I was small and spindly before. Most of us were, before we started molting. I had lived other lives before this one. Small and spindly, agile and strong, and now…


Sleep was clearly over, even if work had not yet started. I activated my view screen. There were no windows in Mariana Station, as the risk of a leak drowning the fragile electronics and shutting off the entire power plant was too great, so the view screen was the only way to see outside. The silent camera feed was aimed at the signal light from the third borehole, but it sometimes caught an otodath or sea jelly pulsing by. This time, the only movement was the flecks of marine snow, the sinking remains of creatures that once dwelt in the light. There was no light here that the station and its ancillary buildings didn’t provide; even the bioluminescent swimming worms stayed away. There was no morning, night, or anything else but what the station emulated for its workers. I enjoyed the silence for about ten minutes before the marquee above the screen started scrolling a reminder of the day’s agenda: “INSPECTION.”


Mysina and Homard met me at the airlock with packets of algae rations, a storage pod full of everything I would need for the day, and new instructions.


“Mysina finished the new seismometers, so you’ll have to remove the old ones on boreholes two, five, and nine to switch these in,” Homard explained while he helped me get ready. “The one for borehole nine is more sensitive, so don’t mix it up with the other two. That’s on top of inspecting all the lines and the exterior collision sensors. There are signs of a new methane seep near borehole two, so watch for that and catalogue what you find.” Homard finished putting my storage pod on me and helping me strap it in place. “When you’re done, check grid 21-6 with the radiometer to see if it’s a decent place for a tenth borehole. I…think that’s the whole list.”


“Nothing too ambitious, then,” I said in a deadpan I wasn’t sure I believed.


“I’m sure you’ll be fine,” Mysina said as she readied the airlock. “You’re good at what you do out there. Just try to be back before airlock maintenance.”


“Thanks.” I entered the airlock and, a short while later, experienced the mercy of the cold, dark, aquatic, pressurized abyss.


After yesterday’s repair work, the inspection was smooth. Mariana Station was one of several providing power to the metropolis on the island above it, so it was built solid and redundant. My assigned inspections were frequent enough that, even in otodath mating season, damage did not have time to accumulate. The steady rhythm of scraping burrowcles off before they could dig into the cables, patching otodath gouges that weren’t serious enough to knock out a section on their own, and plugging my integrity analyzer into a new port every few meters left me enough room to think.

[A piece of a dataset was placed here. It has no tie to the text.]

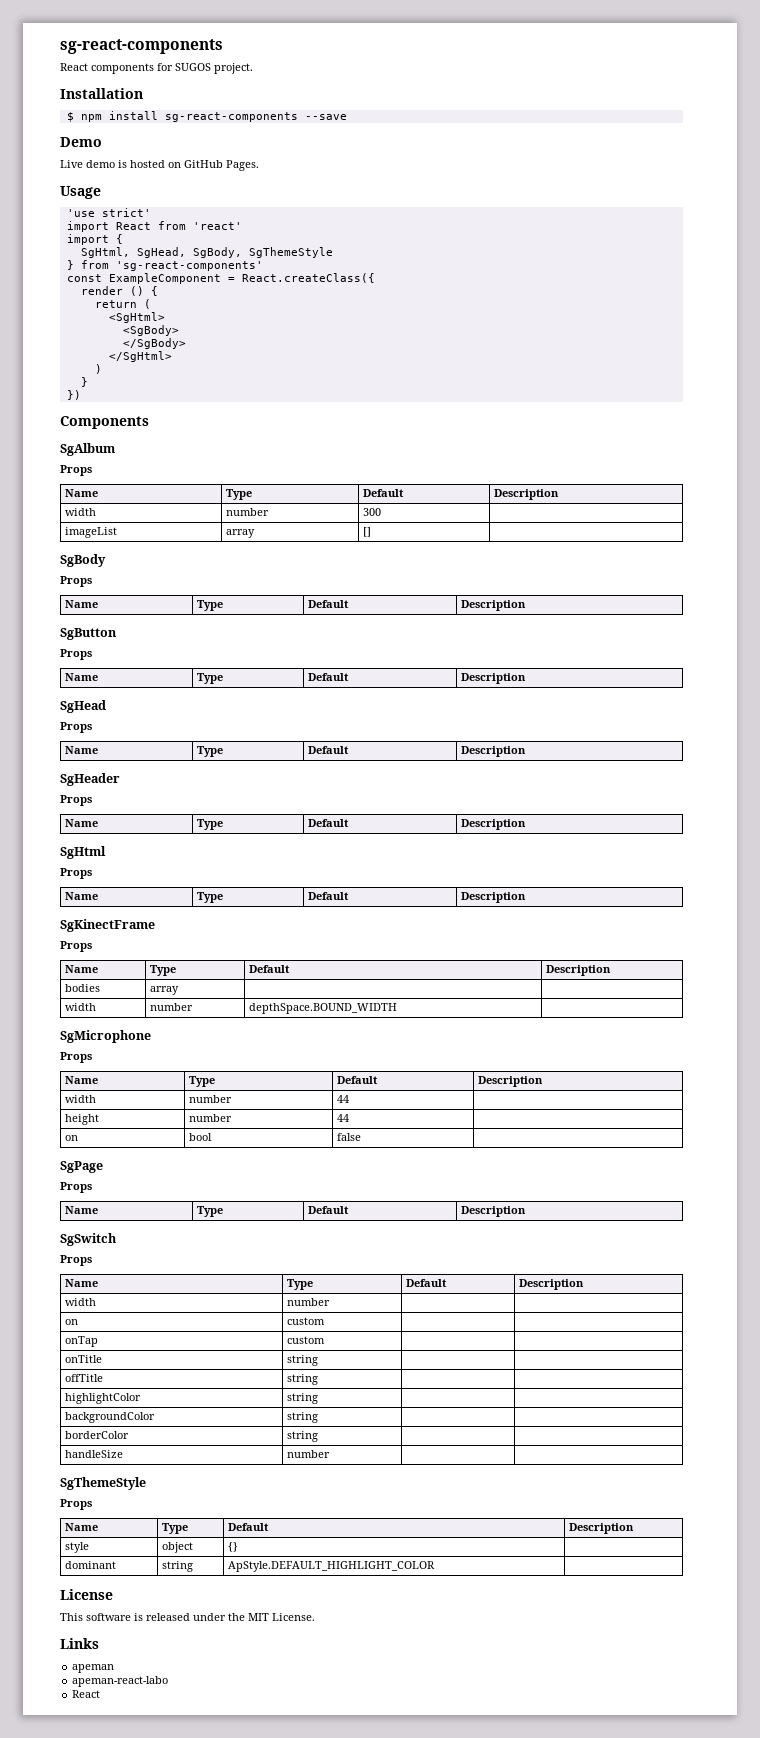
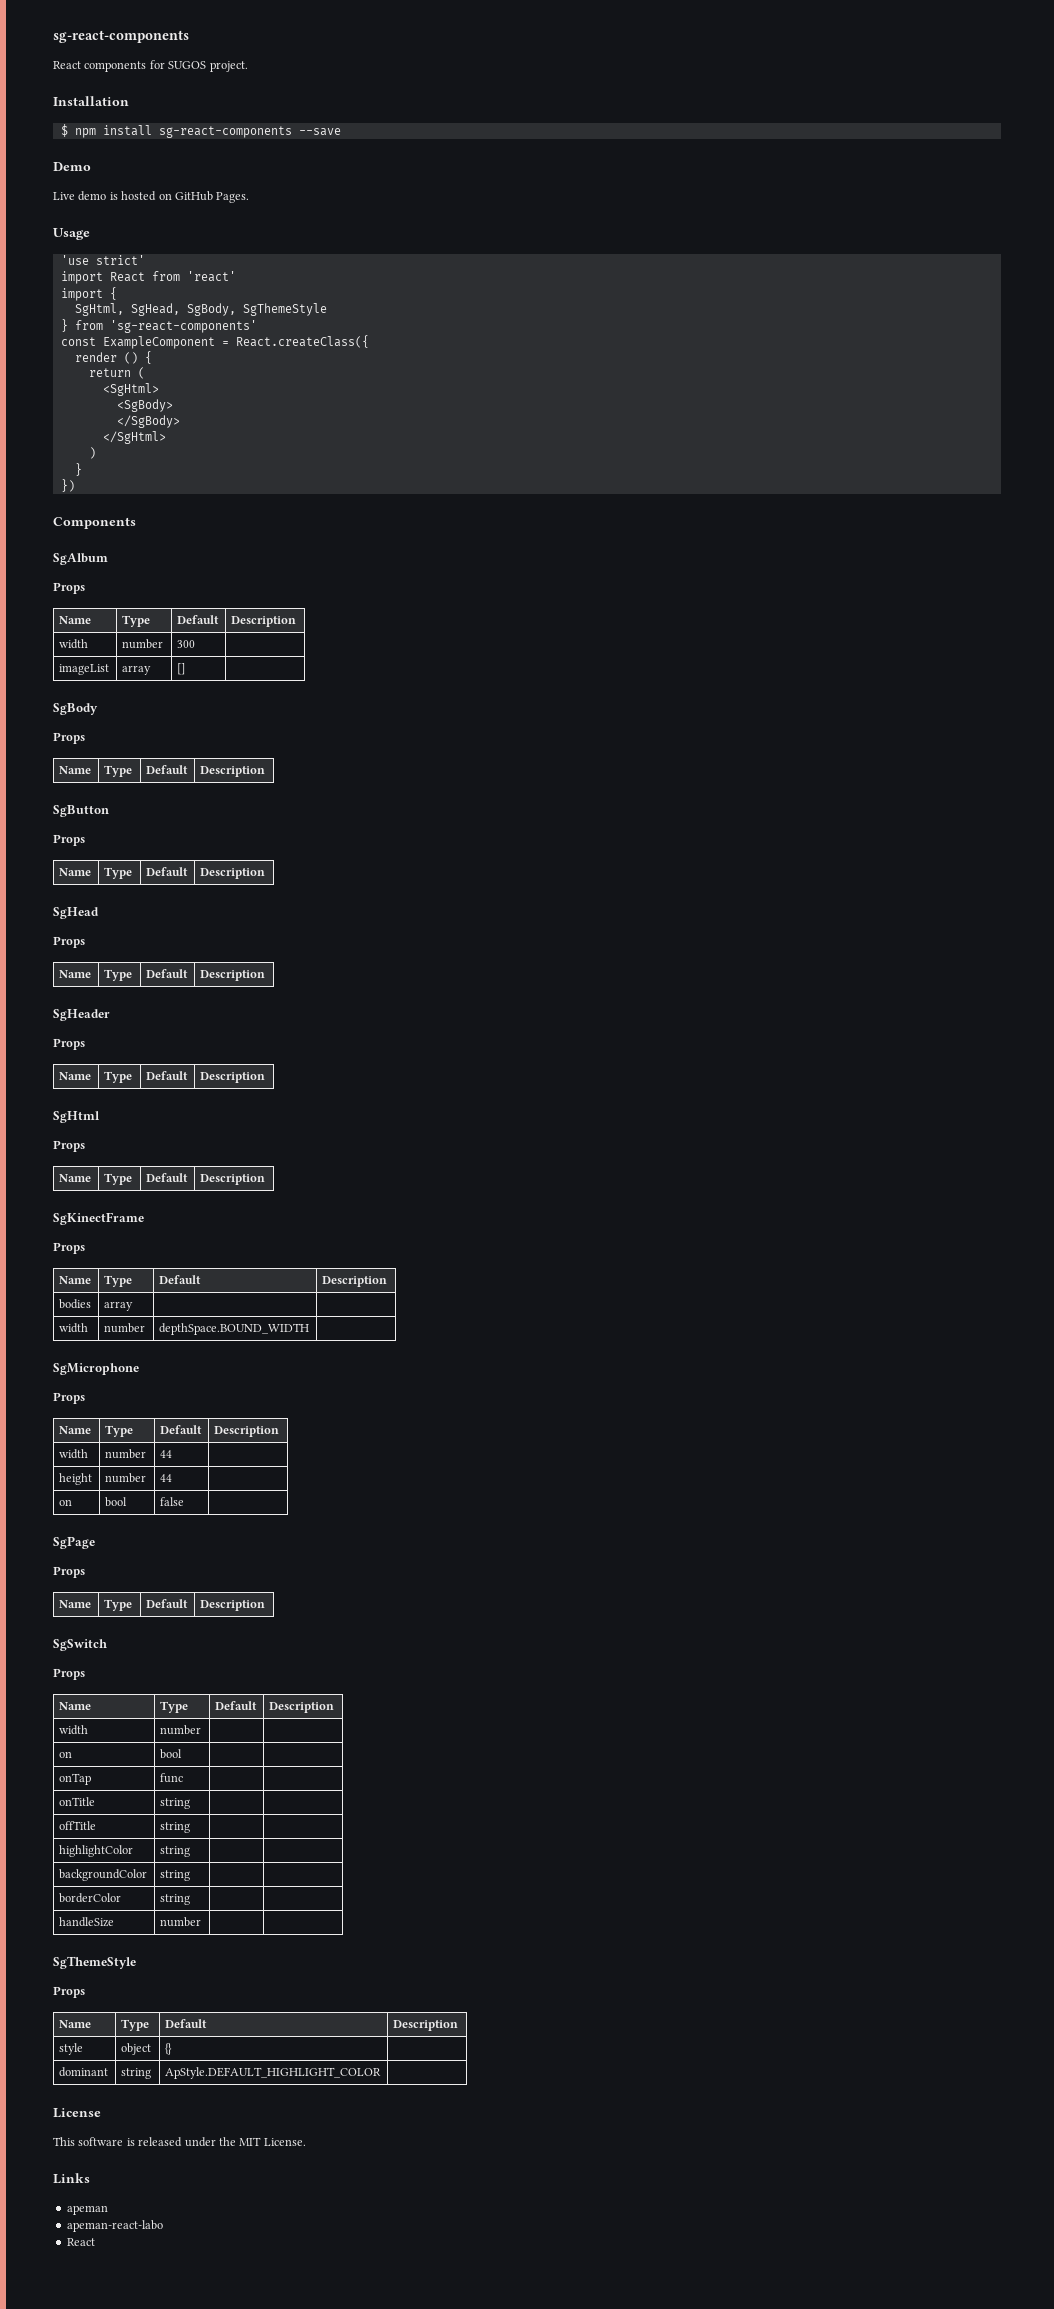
[286,1317,325,1325] custom -> [160,1749,183,1759] bool
[286,1336,325,1344] custom -> [160,1773,184,1783] func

I made my body for this, but I wanted so much more. I had so much more. I used to live in a warm, sunny sea, with a cottage on the Warao Reef and a job ahead of me as a coral gardener, with a body that thrived on light and waves and heat. I was long and maneuverable, then, not this bulky, solid armor, the better to explore the reef and collect polyps for cultivation. I could spend a few hidden hours in the deep coral crevices, where the burrowcles had already exposed the history of the reef and no obligations could intrude. I practiced with every kind of coral I could find, learning fragmentation techniques and propagation heights, everything it took to grow them into beautiful new homes and art items for the growing reef town.


The first borehole. Nothing special, all sensors nominal, no seismometer replacement. It would be a quick swim to the second one before inspecting its cable.


The sun in Warao was amazing. The reefs kept the water so clear that visibility did not fade until the continental shelf, kilometers from shore. There were days when I looked out at its beauty, at beauty that I had a hand in creating, and wept.


Homard was right about the methane seep near borehole two. Better swim around it and note the location. Two was one of the boreholes getting a new seismometer. Switches to off, unlatch, unscrew, swap, settle, connect, test. All signs normal. Cable two has more burrowcles than the rest.


People wanted to live near the reef. They still do. Life is plentiful there, the place was alive with building material, and the regular solar rhythm ideal for a vibrant nightlife as well as energetic days. After a planktonic youth, I could think of nowhere better to settle. I made my body for the reef, for the tropics. I made my body for the sun.


Cables two and three were easy to patch. One section was borderline and I flagged it for replacement. I would have to make a second trip for that; only so much I could carry. A shadow moved overhead, something only I could see. Otodath? I would find out soon enough. I kept one of my limbs on my buzz-gun in case it came closer. Regulation said to look for it and drive it off before doing anything else, but most of them avoided us and just liked to rub themselves on the cables and dig nests under them. Antagonizing them just for existing near the power plant never sat well with me. The seismometer on borehole four showed a 0.01% calibration error. Testing again, nominal. Moving on. Cable four, pristine. Cable five, burrowcle damage but nothing serious. Was the more sensitive seismometer replacement for cable five or nine? Five or nine? I held the two in front of me at the top of the borehole, trying to remember. Booting up the tablet containing my agenda would take longer than remembering.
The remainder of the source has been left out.